Extracting Medication Instructions from Dutch General Practice Electronic Health Records with Local Natural Language Processing
Proceedings of the 8th Workshop on Clinical Natural Language Processing (Clinical NLP) @ LREC 2026
Abstract
The extraction of structured medication prescription data from unstructured clinical text remains a critical challenge for clinical research and data standardization. This study investigates the application of Natural Language Processing (NLP) techniques to Dutch electronic health records (EHRs) from the Julius General Practitioners Network. The goal is to automatically extract key prescription attributes including dosage, duration, and medication unit and prepare them for integration into the ConcePTION Common Data Model, to support scalable pharmacoepidemiological research. We compare a lightweight rule-based system with transformer-based models (RobBERT and MedRoBERTa) under the technical constraints of a Trusted Research Environment, where external resources and cloud-based solutions are restricted. Using a dataset of 1,819 manually annotated records, the approaches are evaluated on predictive performance and computational costs.

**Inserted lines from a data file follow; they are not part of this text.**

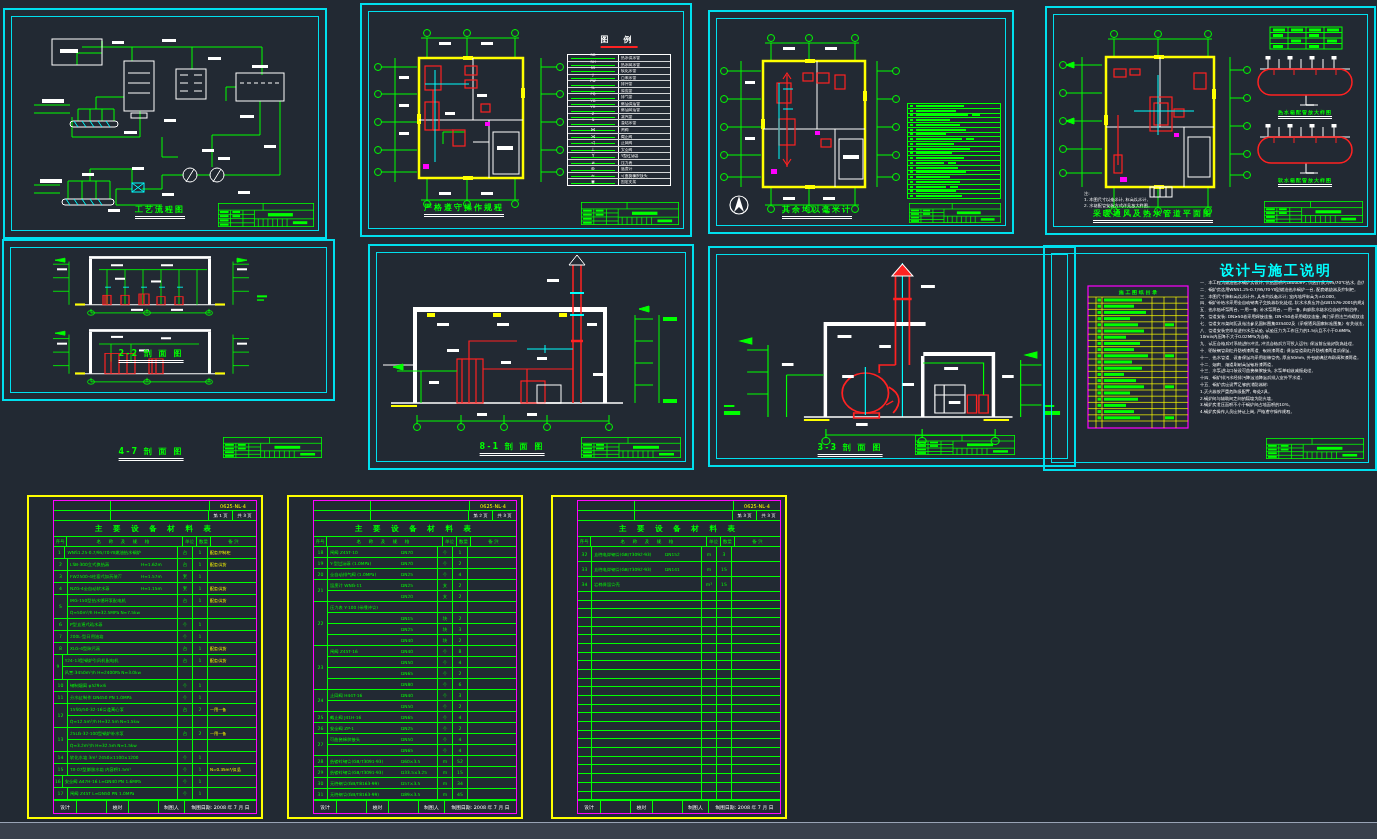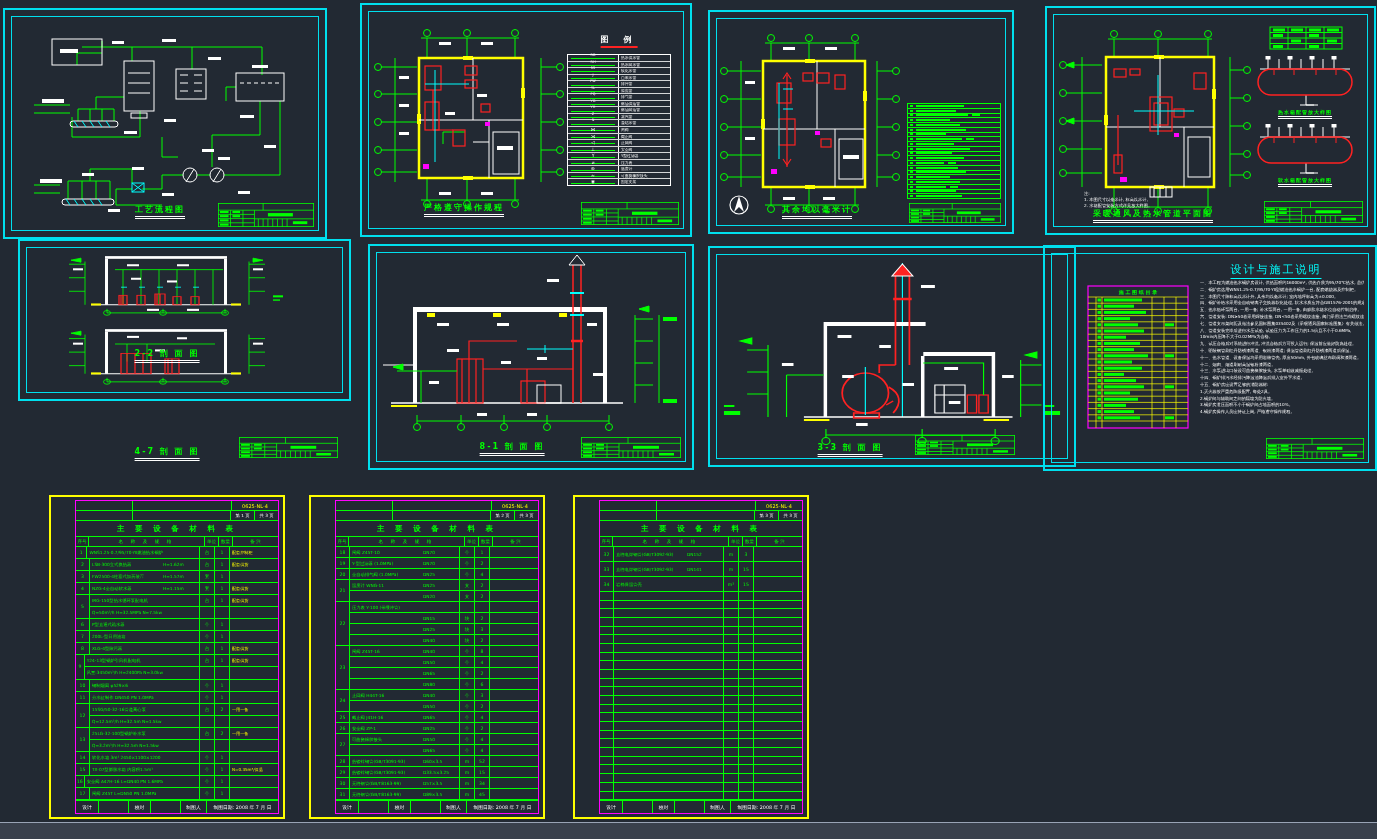"设计与施工说明" .ntitle { font-size: 11px -> 14px; font-weight: normal -> bold }
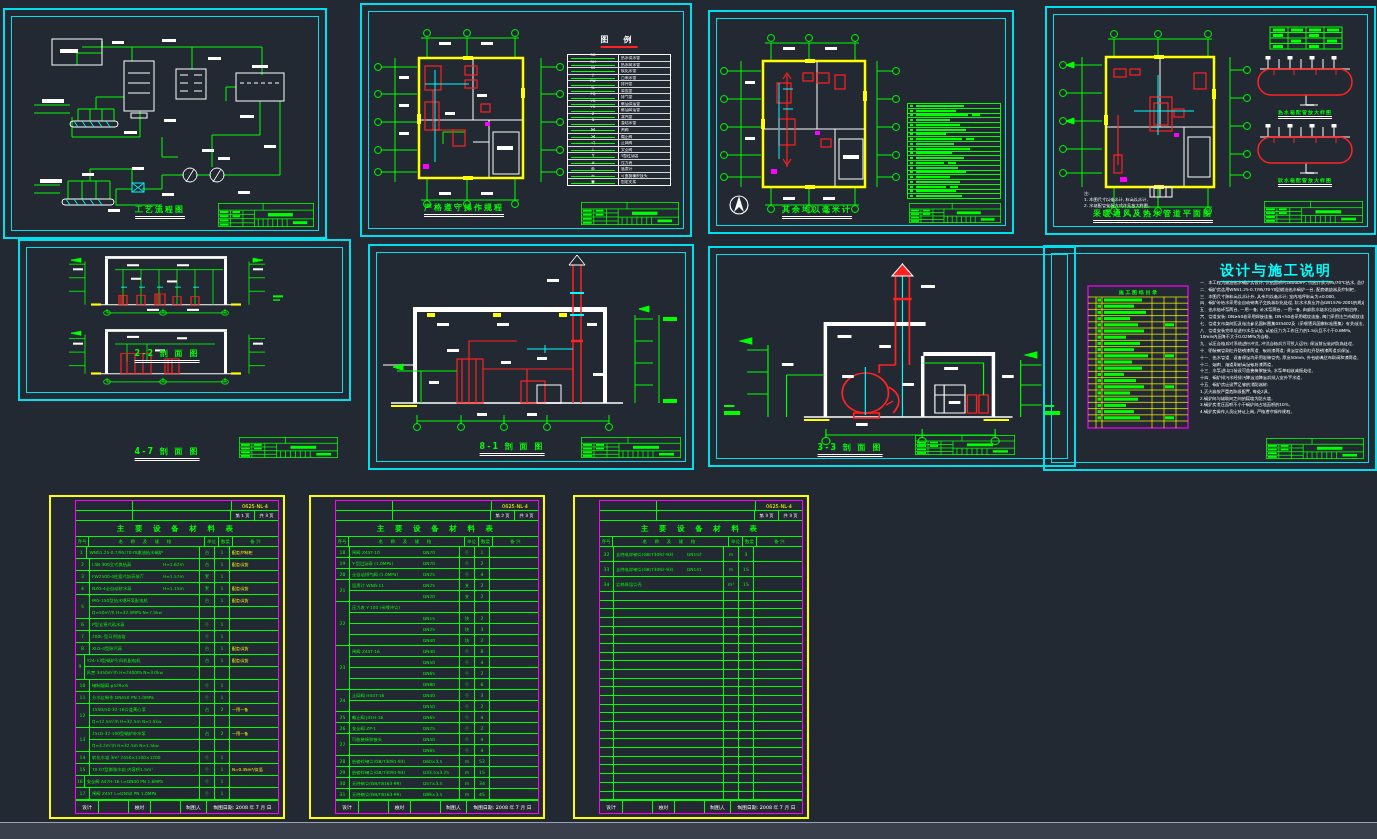"2-2 剖 面 图" div.sheet { left: 18px -> 2px }
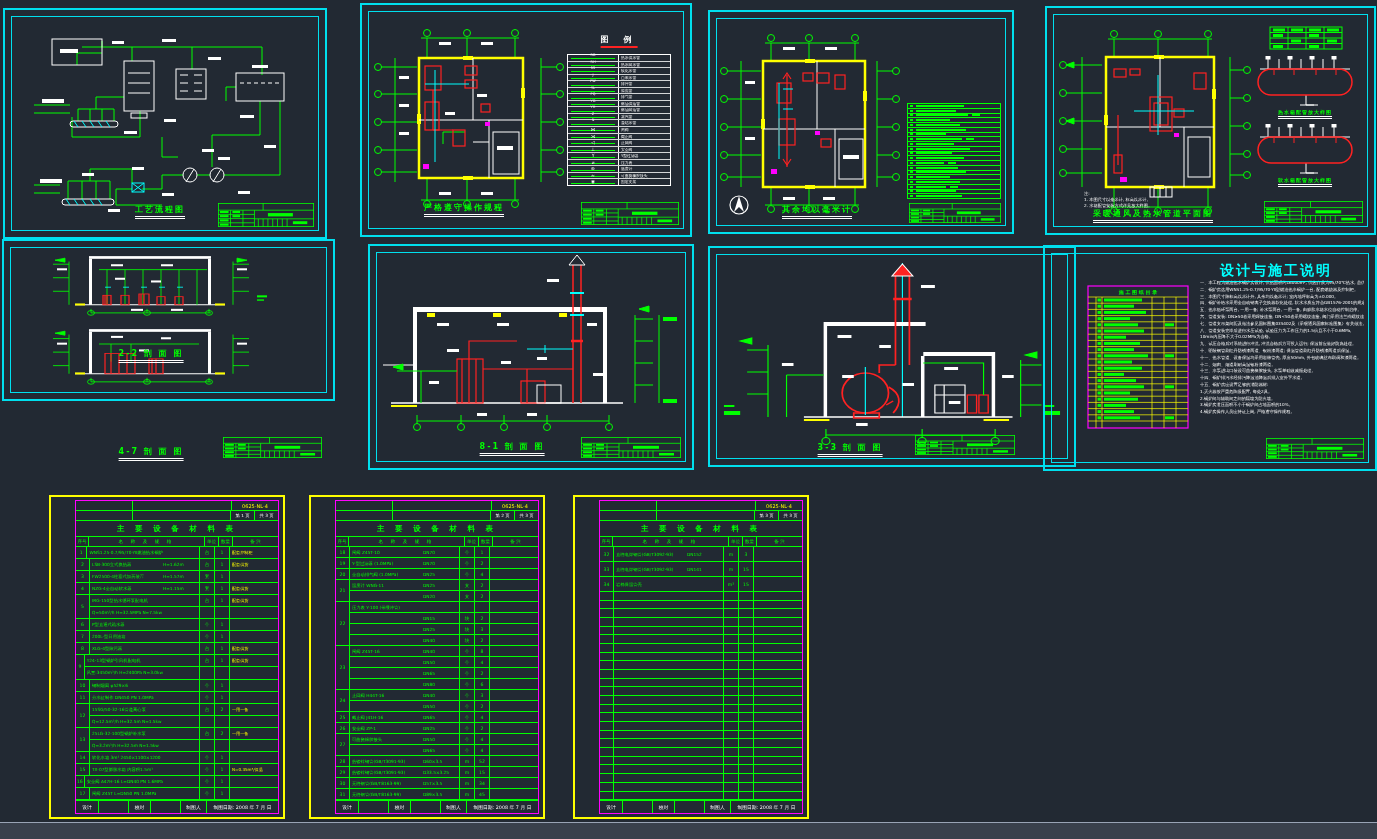"主 要 设 备 材" .bom { margin-left: 22px -> none }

Results show that the rule-based system achieves strong accuracy and computational costs for structured patterns, while transformer-based models demonstrate greater robustness to linguistic variability. However, both approaches encounter difficulties with ambiguous dosage formats and long treatment durations. Our findings indicate that NLP methods can substantially improve the structuring of Dutch prescription data and support scalable pharmacoepidemiological research. Future work should focus on improving generalization and expanding annotated datasets to enhance model reliability.